Regarding the security situation in Karachi, the meeting called on the provincial and federal governments to address the “continued threat to life, property and business” in the commercial capital.
The meeting was attended by Army Chief Kayani, DG ISI Zaheerul Islam, Federal Interior Minister Chaudhry Nisar Ali Khan, Federal Finance Minister Ishaq Dar, all four provincial chief ministers and governor, and the leaders of all mainstream political parties of Pakistan.
Political leaders attending the conference included Pakistan Tehrik-i-Insaf (PT) chief Imran Khan, Jamat-i-Islami (JI) chief Syed Munawar Hasssan, head of the Jamiat Ulema-i-Islam- Fazl (JUI-F) Maulana Fazlur Rehman, Pakistan Peoples Party's (PPP) senior leader Makhdoom Amin Faheem, Muttahida Qaumi Movement (MQM) leader Dr Farooq Sattar, Pakistan Muslim League - Functional (PML-F) chief Pir Pagara, Awami National Party (ANP) Senator Haji Adeel, Balochistan National Party- Mengal (BNP-M) chief Sardar Akhtar Mengal and Pakistan Muslim League - Quaid (PML-Q) chief Chudhry Shujaat Hussain.
Prior to the conference PTI chief Imran Khan held a separate meeting with COAS Gen Kayani and Prime Minister Nawaz Sharif.
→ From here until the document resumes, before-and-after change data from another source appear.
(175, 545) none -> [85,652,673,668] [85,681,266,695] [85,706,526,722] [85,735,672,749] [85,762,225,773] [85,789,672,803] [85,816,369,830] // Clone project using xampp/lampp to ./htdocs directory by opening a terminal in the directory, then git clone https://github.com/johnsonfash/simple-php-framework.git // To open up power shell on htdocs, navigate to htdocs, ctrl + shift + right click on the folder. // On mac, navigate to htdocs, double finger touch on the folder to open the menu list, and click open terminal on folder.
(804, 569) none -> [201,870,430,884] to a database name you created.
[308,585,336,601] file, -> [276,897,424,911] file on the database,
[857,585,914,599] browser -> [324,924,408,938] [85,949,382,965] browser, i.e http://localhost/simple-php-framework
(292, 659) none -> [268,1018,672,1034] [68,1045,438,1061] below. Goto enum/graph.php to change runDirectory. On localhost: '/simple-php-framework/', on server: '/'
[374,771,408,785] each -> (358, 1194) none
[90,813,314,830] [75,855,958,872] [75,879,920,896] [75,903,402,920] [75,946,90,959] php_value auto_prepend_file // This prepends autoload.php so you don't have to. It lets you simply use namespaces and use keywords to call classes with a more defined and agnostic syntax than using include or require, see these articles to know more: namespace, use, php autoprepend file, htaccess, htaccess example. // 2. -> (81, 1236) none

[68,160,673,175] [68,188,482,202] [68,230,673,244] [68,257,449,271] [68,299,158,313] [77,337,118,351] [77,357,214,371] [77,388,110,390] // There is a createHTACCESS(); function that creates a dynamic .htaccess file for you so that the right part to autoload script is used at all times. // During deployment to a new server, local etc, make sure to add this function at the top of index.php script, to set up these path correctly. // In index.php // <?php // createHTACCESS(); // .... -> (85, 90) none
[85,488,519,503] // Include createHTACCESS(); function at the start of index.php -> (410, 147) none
PML-Q chief Chaudhry Shujaat Hussain asked the prime minister to go ahead with his decision of holding talks or otherwise as people had given him the mandate to run the country.
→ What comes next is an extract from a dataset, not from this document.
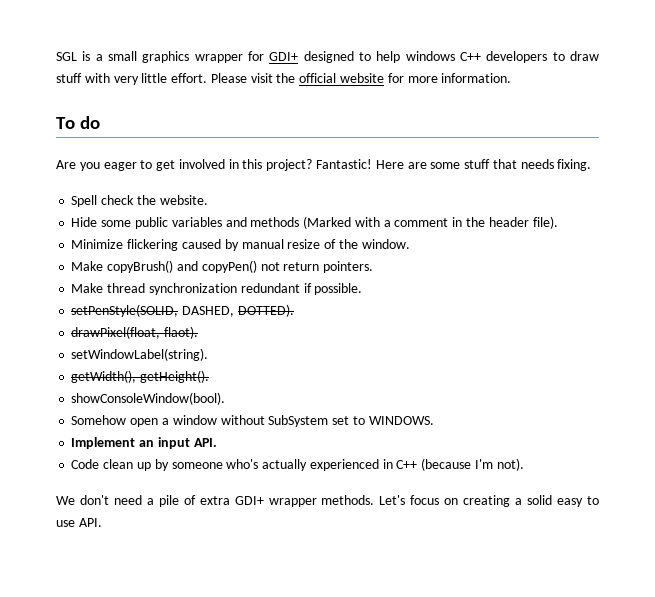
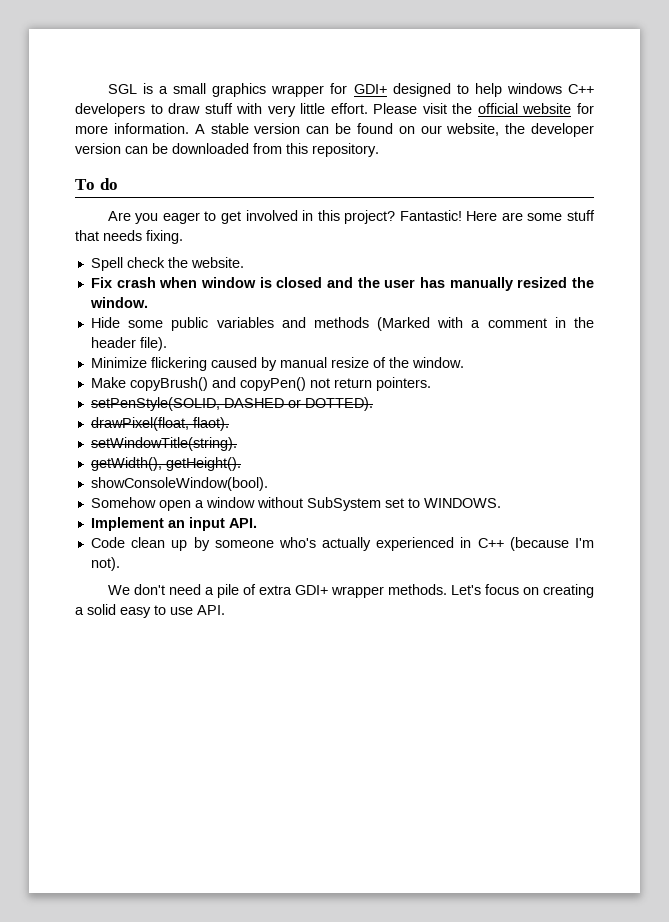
(512, 78) none -> [194,123,594,137] [75,143,379,157] A stable version can be found on our website, the developer version can be downloaded from this repository.
(208, 200) none -> [90,277,595,291] [89,297,148,308] // Fix crash when window is closed and the user has manually resized the window.
[71,283,363,295] // Make thread synchronization redundant if possible. -> (431, 384) none
[182,306,235,317] DASHED, -> [223,398,301,408] DASHED or
[71,348,209,361] setWindowLabel(string). -> [90,437,237,451] setWindowTitle(string).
He said consensus was a good thing, but it wasn’t mandatory all the time. After all it was the government of the day which had to take policy decision, he added.
Imran Khan said the country was suffering because of bad decisions taken after the 9/11, adding that the time had come to get out of the so-called war on terror. He said the government should take a clear stand on drone attacks.
In a handout issued after the APC, the PTI appreciated the resolution, terming it a vindication of its stand on drone attacks and for talks with militants.
Farooq Sattar of the MQM called for vertical collaboration between the federal and provincial governments to bring peace to the country.
Mehmood Khan Achakzai said it was a good omen for the country that the civilian and army leadership was on the same page.
—With additional input from Mubashir Zaidi in Islamabad.